*Exercise directions*. Repeat the data word for word and skip the pictures.

*Provided data*.
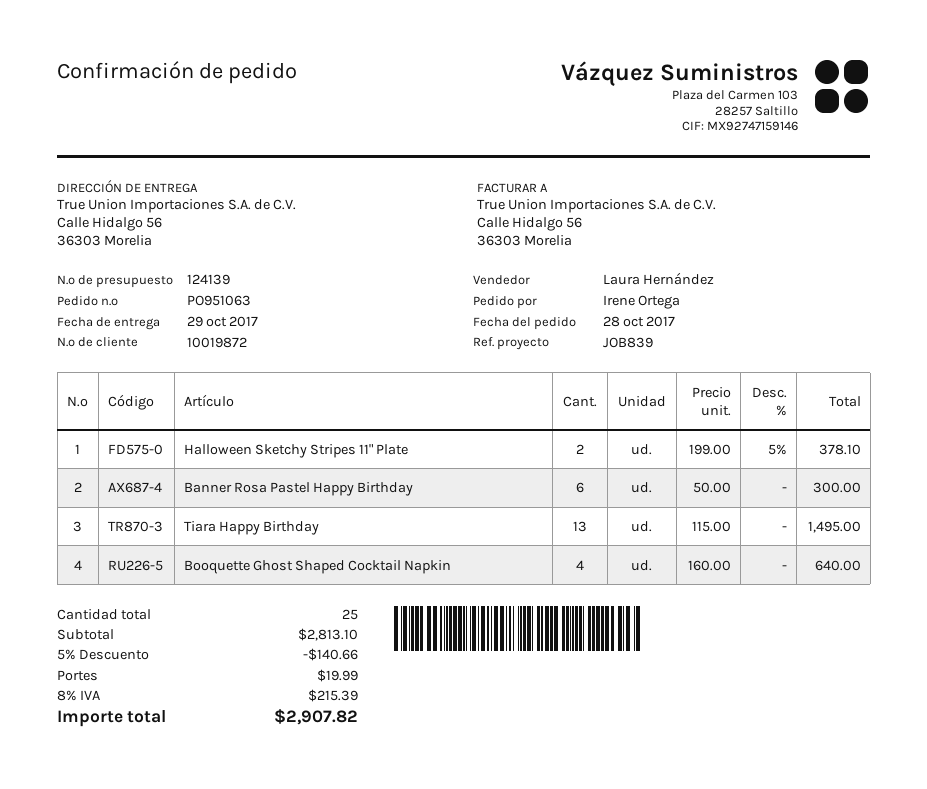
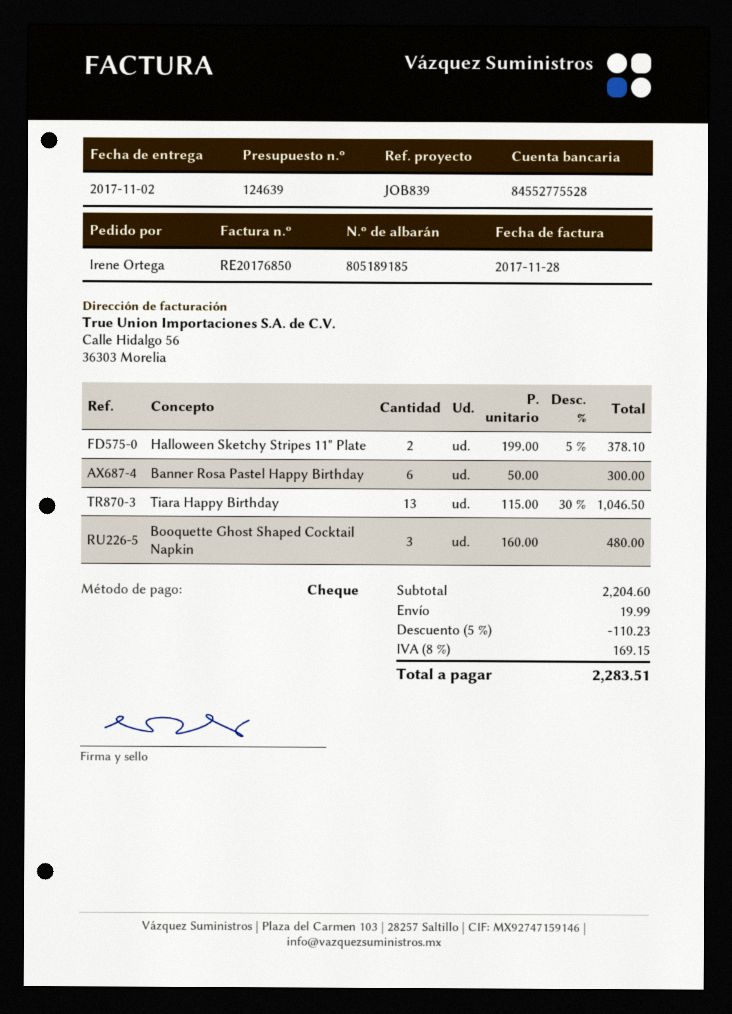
quote number: 124139 -> 124639
delivery date: 2017-10-29 -> 2017-11-02
Tiara Happy Birthday: 13 x 115.00 = 1495.00 -> 13 x 115.00 - 30% = 1046.50
Booquette Ghost Shaped Cocktail Napkin: 4 x 160.00 = 640.00 -> 3 x 160.00 = 480.00
subtotal: 2813.10 -> 2204.60
discount: 5% = 140.66 -> 5% = 110.23
tax: 8% = 215.39 -> 8% = 169.15
total: 2907.82 -> 2283.51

*Result of this exercise*.
quote number: 124139 -> 124639
delivery date: 2017-10-29 -> 2017-11-02
Tiara Happy Birthday: 13 x 115.00 = 1495.00 -> 13 x 115.00 - 30% = 1046.50
Booquette Ghost Shaped Cocktail Napkin: 4 x 160.00 = 640.00 -> 3 x 160.00 = 480.00
subtotal: 2813.10 -> 2204.60
discount: 5% = 140.66 -> 5% = 110.23
tax: 8% = 215.39 -> 8% = 169.15
total: 2907.82 -> 2283.51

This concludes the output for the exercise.